# 18-55mm alternative



## soap266 (Oct 31, 2011)

Im looking for a dslr lens as an alternative for my 18-55mm. Its a good lens but I want something a little bit more sturdier. I have a canon t2i which can use fd style lenses but im not sure as to what I should look for. And money isn't really on my side. I have at the very most 200


----------



## Big Mike (Nov 1, 2011)

Point of clarification....your EOS T2i is not compatible with FD lenses.  Those are manual focus lenses that are compatible with Canon SLR cameras made before 1987.  Your camera, like all EOS cameras is compatible with EF lenses.  Your camera is also compatible with EF-*S* lenses as well.  
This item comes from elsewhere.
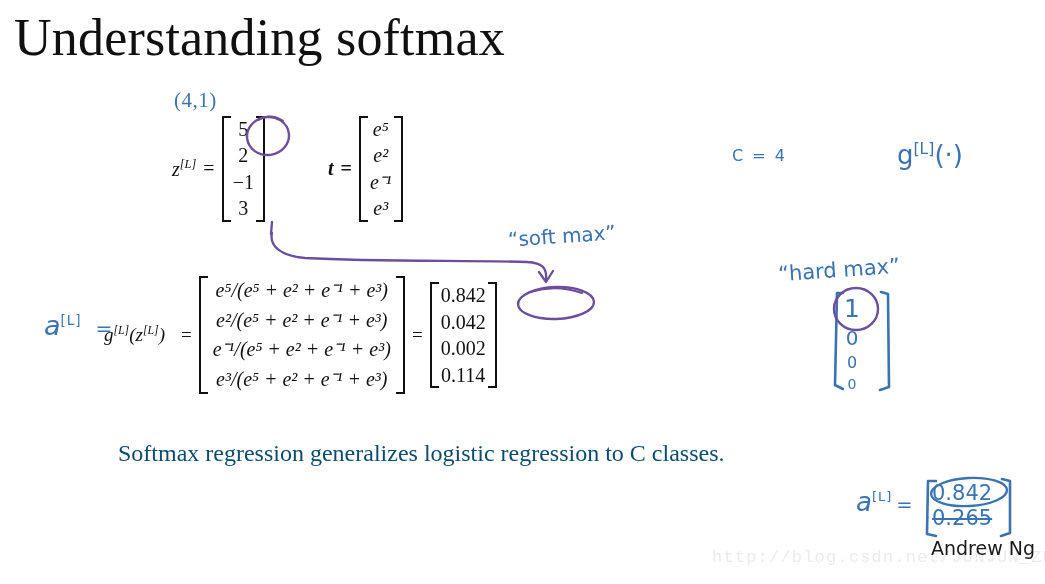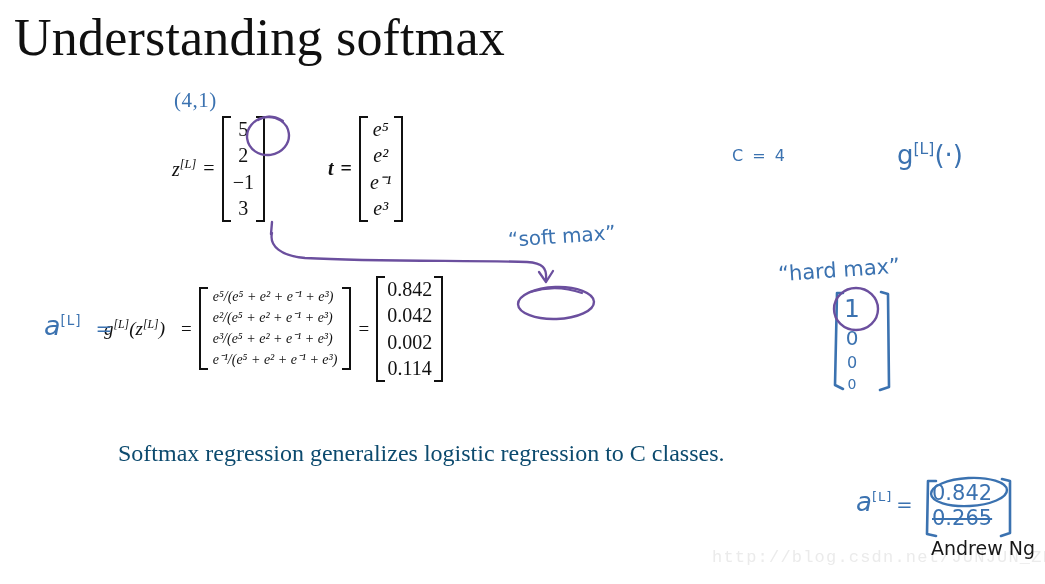"e⁵/(e⁵ + e² + e⁻¹" #eq-main .big .row { font-size: 14px -> 20px; text-align: left -> center }
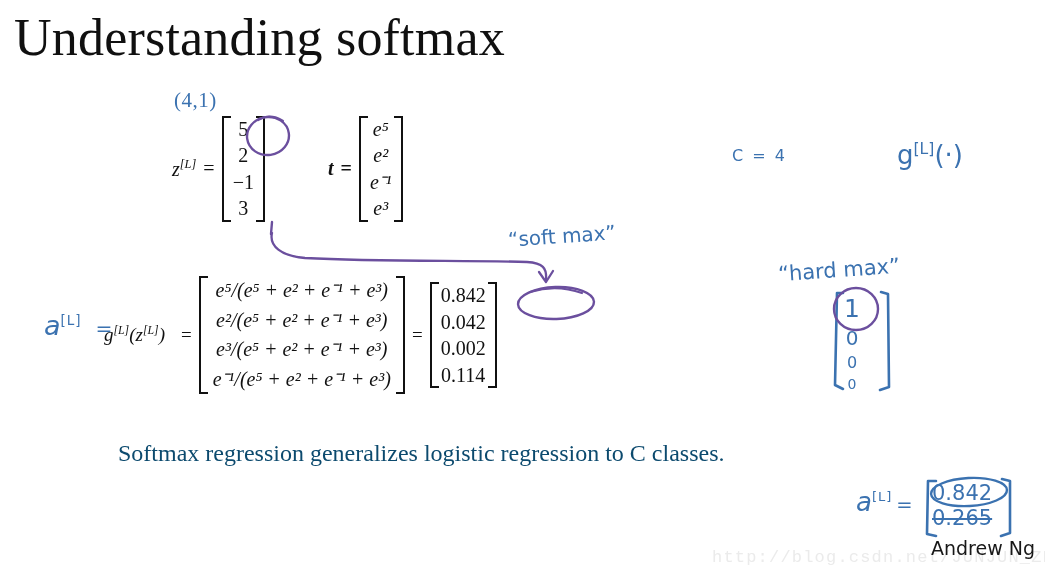"e³/(e⁵ + e² + e⁻¹" span.row { order: before "e⁻¹/(e⁵ + e² + e⁻¹" -> after "e⁻¹/(e⁵ + e² + e⁻¹" }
I can see why you may want to upgrade from the 18-55mm lens.  It certainly isn't a top quality lens and it does feel a little bit like a toy.  The problem is that to get something 'more sturdier', you will likely have to get something in the $400-$500 range.  

You may be able to find a used Canon 17-85mm lens....maybe around $300-$400.  It's a better feeling lens than the 18-55mm.  

If you really want a lens that is much better over all, I'd suggest looking at the Tamron 17-50mm F2.8.  It's got a maximum aperture of F2.8 and it has really good image quality.


----------



## soap266 (Nov 2, 2011)

Thank you I must of read the specs. Wrong. This is much appreciated


----------



## Derrel (Nov 2, 2011)

Tamron 17-50mm f/2.8. There's your alternative. Look for a used one once you have a bit more than $200 saved up.


----------



## MLeeK (Nov 2, 2011)

You have the best lens in your budget. There isn't anything under $200 that is a GOOD lens besides the 50mm f/1.8. Which is good, but not great.


----------



## GarryKirsch (Nov 2, 2011)

I suppose 'great' means different things to different people. Personally, I think the 50mm f/1.8 is great - perhaps the best 50mm that Canon makes. I know it's a light-weight inexpensive lens, but the proof of the pudding is always in the tasting, and the nifty-fifty tastes great! - to me.


----------



## Christapher81 (Nov 2, 2011)

I agree. The 50 mm f/1.8 is a great lens for the price. I have one, and out works well for me at this moment; however, it is a prime lens. What focal length are you looking for exactly? And what kind of pictures do you plan on taking?


----------



## Kal3ido (Nov 2, 2011)

I been seeing so many good reviews on the 50mm 1.8 lens on this forum. Also seen some kickass pictures. That lens is my next big splurge for November.


----------



## MLeeK (Nov 2, 2011)

Don't tame me wrong! It's GREAT. Amazing great for it's price!!! The 50m f/1.4 is definitely a better lens, but it's also a lot more money than the 50 1.8!


----------



## mangtarn (Nov 3, 2011)

i think the guy wants a zoom lens not a prime
anyway tamron 17-50 f2.8 is the one i use. :thumbup:


----------



## PJL (Nov 3, 2011)

A good walking-around budget lens that can be found used for under $200 is the EF 28-105 f/3.5-4.5 II USM. I've been using one for about 2 years and I love it.  Good image quality and sturdy construction.


----------



## Dao (Nov 3, 2011)

My choice for Kit lens replacement is the Tamron 17-50mm f/2.8.  I bought mine few years ago used by in good condition for US$300.


----------



## Big Mike (Nov 3, 2011)

I also suggest the Tamron 17-50mm F2.8.  I've been using one for several years and it has been a great lens for me.

p.s. Watch the buy/sell section...I may be selling it soon.


----------



## mangtarn (Nov 3, 2011)

4 votes for the tammy
btw i got my tamron recently for about 360 CDN new, to give you an idea how much they go for.


----------



## Big Mike (Nov 3, 2011)

Where the heck did you find it for $360 new?  The lowest price I see is $444.


----------



## Drake (Nov 3, 2011)

The 18-55mm IS is actually a pretty good lens for the buck, and unless you are really not satisfied with it's performance, I'd advice spending your money on somethind different, a cheap prime like the 50 1.8 or perhaps something longer. You'd really have to spend a lot to see a significant improvement over the new kit lens.


----------



## mangtarn (Nov 3, 2011)

Big Mike said:


> Where the heck did you find it for $360 new?  The lowest price I see is $444.


Ebay :thumbup:
Took a little more than two weeks to receive. The custom held it for eight days haha.


----------